I agree with you that Jakarta has huge potential as it is the largest primary city in the world and located in the largest country with a primary city in the world. If Indonesias economic and developmental trends continue, Jakarta has the chance to rank in the top 10 in the long term.


----------



## Manitopiaaa (Mar 6, 2006)

New York has the momentum. Shenzhen and Dubai are both feeling the pinch or their national economies. China is facing a stock market crisis and decelerating growth. And Dubai is facing less oil receipts (though it's way more diversified than nearby Abu Dhabi).


----------



## totaleclipse1985 (Dec 6, 2013)

According to preliminary data Shenzhen grew with 8.9% in 2015. It's the financial capital of southern China and China's "silicon valley". Nothing short of a total disruption of China's economy and its decent into recession could break Shenzhen's momentum (in the near term).


----------



## lowenmeister (Oct 1, 2012)

Will New York or Shenzhen be the first city to reach 100,200m+ skyscrapers?

According to gaoloumi Shenzhen has 60,200m+ buildings completed or TO,200m+ under construction and under preparations number 132 more,for a total of 192,200m+ skyscrapers in a not to far off future. This figure does not include all proposals


----------



## Uaarkson (Feb 11, 2009)

Two things:

1) China's skyscraper boom will be coming to a halt, either soon or in the coming years.

2) NYC will continue to maximize heights with a lack of buildable land. But it won't ever match Chinese cities in raw numbers without massive rezoning of entire portions of the 5 boroughs.


----------



## Faisal Shourov (Jan 6, 2013)

Mumbai and Kuala Lumpur will have the next big boom. Kuala Lumpur's will be more rapid but short lived. Shenzhen has definitely cooled down in 2015, it was absolutely monstrous in 2013 and 2014. Dubai has already matured into a world city and it doesn't need any more boom. 

Given the huge population, Mumbai definitely has the most potential in the long run.


----------



## totaleclipse1985 (Dec 6, 2013)

Uaarkson said:


> Two things:
> 
> 1) China's skyscraper boom will be coming to a halt, either soon or in the coming years.
> 
> 2) NYC will continue to maximize heights with a lack of buildable land. But it won't ever match Chinese cities in raw numbers without massive rezoning of entire portions of the 5 boroughs.


to 1) China will move 300million people into cities over the next 15 years. There will be no stop to skyscraper building any time soon - perhaps in super high end signature projects if the economy cools but not a halt of construction in the 200s range.

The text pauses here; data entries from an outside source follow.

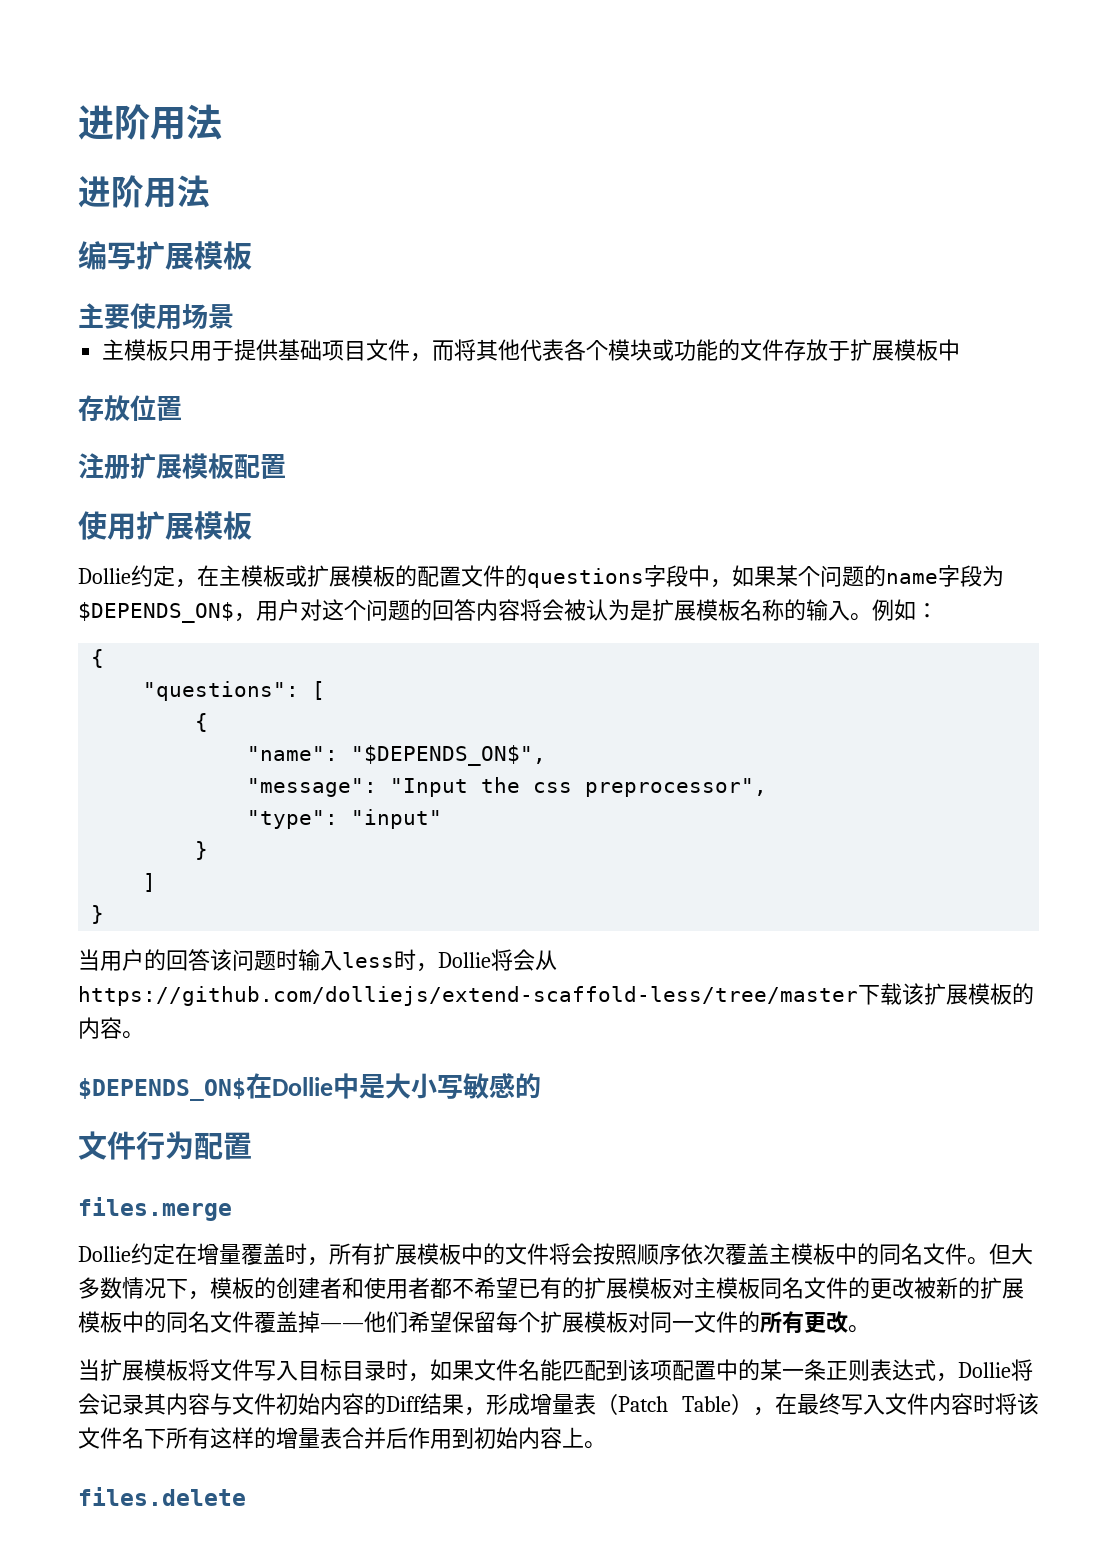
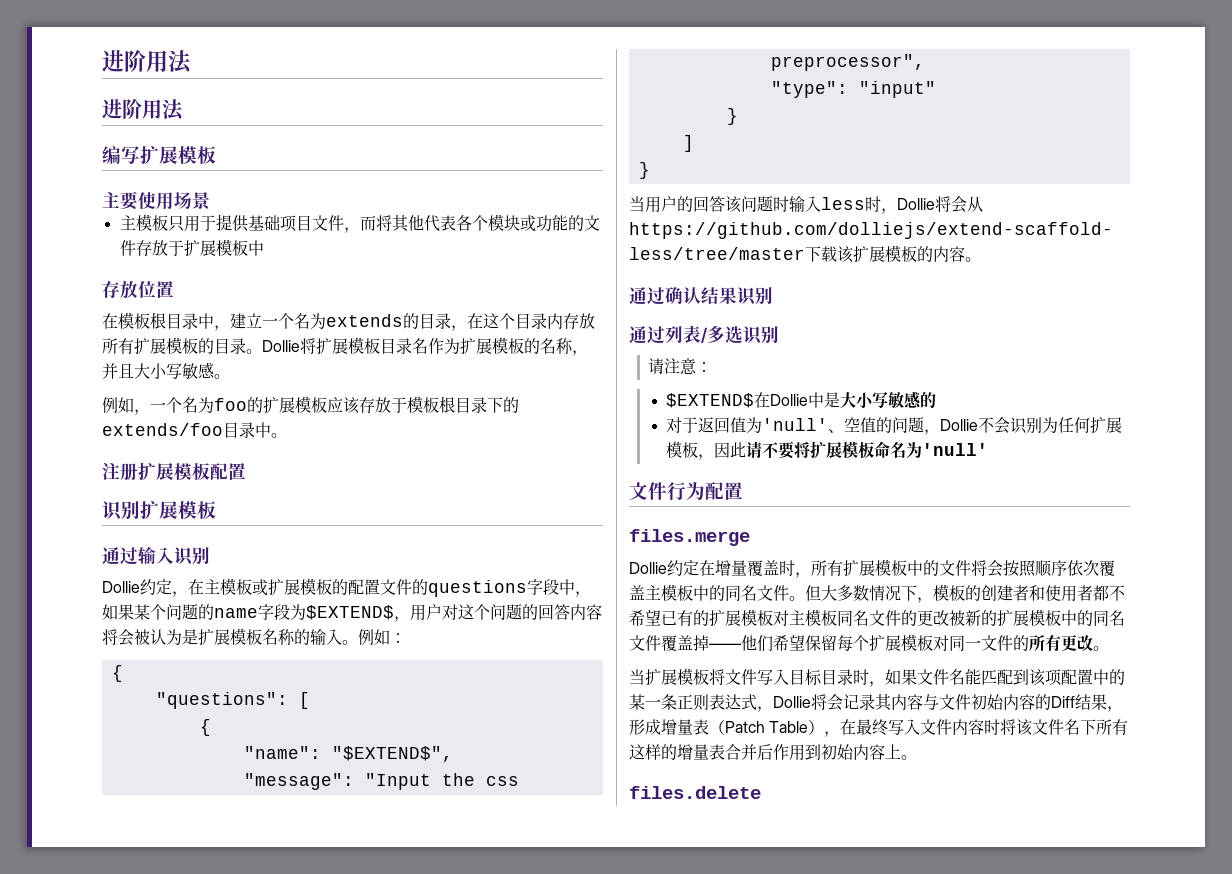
+ 在模板根目录中，建立一个名为extends的目录，在这个目录内存放所有扩展模板的目录。Dollie将扩展模板目录名作为扩展模板的名称，并且大小写敏感。
+ 例如，一个名为foo的扩展模板应该存放于模板根目录下的extends/foo目录中。
- 使用扩展模板
+ 识别扩展模板
+ 通过输入识别
- Dollie约定，在主模板或扩展模板的配置文件的questions字段中，如果某个问题的name字段为$DEPENDS_ON$，用户对这个问题的回答内容将会被认为是扩展模板名称的输入。
+ Dollie约定，在主模板或扩展模板的配置文件的questions字段中，如果某个问题的name字段为$EXTEND$，用户对这个问题的回答内容将会被认为是扩展模板名称的输入。
- "name": "$DEPENDS_ON$",
+ "name": "$EXTEND$",
- $DEPENDS_ON$在Dollie中是大小写敏感的
+ 通过确认结果识别
+ 通过列表/多选识别
+ 请注意：
+ $EXTEND$在Dollie中是大小写敏感的
+ 对于返回值为'null'、空值的问题，Dollie不会识别为任何扩展模板，因此请不要将扩展模板命名为'null'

to 2) the same is true for Shenzhen - it is "sandwiched" between HK, Dongguan, Huizhou and the Pearl River. Every new piece of buildable land has to be created either by costly redevelopment of by costly reclamation from the Pearl River or by the even costlier leveling of entire small mountains.


----------



## DUBAI10000 (Dec 27, 2014)

ed500 ^^^ Fed us the biggest bowl of shit I have ever seen in my life. According to him CTBUH published this.
Shenyang 65
Shenzhen 47
Mumbai 45
Chongqing 43
New York 37
Chengdu 29
Jakarta 26
Toronto 26
Dubai 23
Tianjin 23
Dubai has 100's of 150 meter plus buildings not 23. Matter of fact by 2020 it will have more than 23 completed supertalls. Also New York city has around 260 150 Meter Plus Buildings. Also notice that his list doesn't even include Hong Kong which has more 150 Meter Plus buildings than any other city in the world.
Here is CTBUH's Real List
1Hong Kong 373 
2 New York City United States 260 
3 Dubai 180 
4 Shanghai 135 
5 Chicago 117 
6 Tokyo 116 
7 Chongqing China 103 
8 Guangzhou China 98 
9 Jakarta Indonesia 88 
10 Singapore 74 
Shenzen China 74 
12 Shenyang China 73 
13 Chengdu China 70 
Seoul 70 
15 Metro Manila 57 
Mumbai 57 
17 Bangkok 51 
Tianjin China Tianjin Skyline 51 
19 Busan South Korea Busan 48 
20 Kuala Lumpur 47
NOTE THAT THIS LIST WAS FROM LIKE 2012.


----------



## DUBAI10000 (Dec 27, 2014)

I Believe Shenzhen China will stay strong with growth and construction and I believe after Hudson Yards and Nordstrom Tower, 111 West 57th St is all built there will be a big low in New York City Development. I also think Dubai will continue to build at a steady but slower pace in the future, meaning more 150 meter buildings and less 400 meter buildings. I also think we are going to see a big boom in South Eastern Asian Cities such as Jakarta and Bangkok.


----------



## totaleclipse1985 (Dec 6, 2013)

DUBAI10000 said:


> ed500 ^^^ Fed us the biggest bowl of shit I have ever seen in my life. According to him CTBUH published this.
> Shenyang 65
> Shenzhen 47
> Mumbai 45
> ...


His list was for buildings UC right now - not total number. Perhaps you would like to read people's postings carefully before calling them "pile of shit" in the future ^^


----------



## Jay (Oct 7, 2004)

I actually think (and hope) Chicago will soon come back in the game, a boom is on it's way and overdue although I don't think it will compete with cities like NYC or a few Asian ones.


----------



## saiho (Jun 28, 2009)

totaleclipse1985 said:


> to 2) the same is true for Shenzhen - it is "sandwiched" between HK, Dongguan, Huizhou and the Pearl River. Every new piece of buildable land has to be created either by costly redevelopment of by costly reclamation from the Pearl River or by the even costlier leveling of entire small mountains.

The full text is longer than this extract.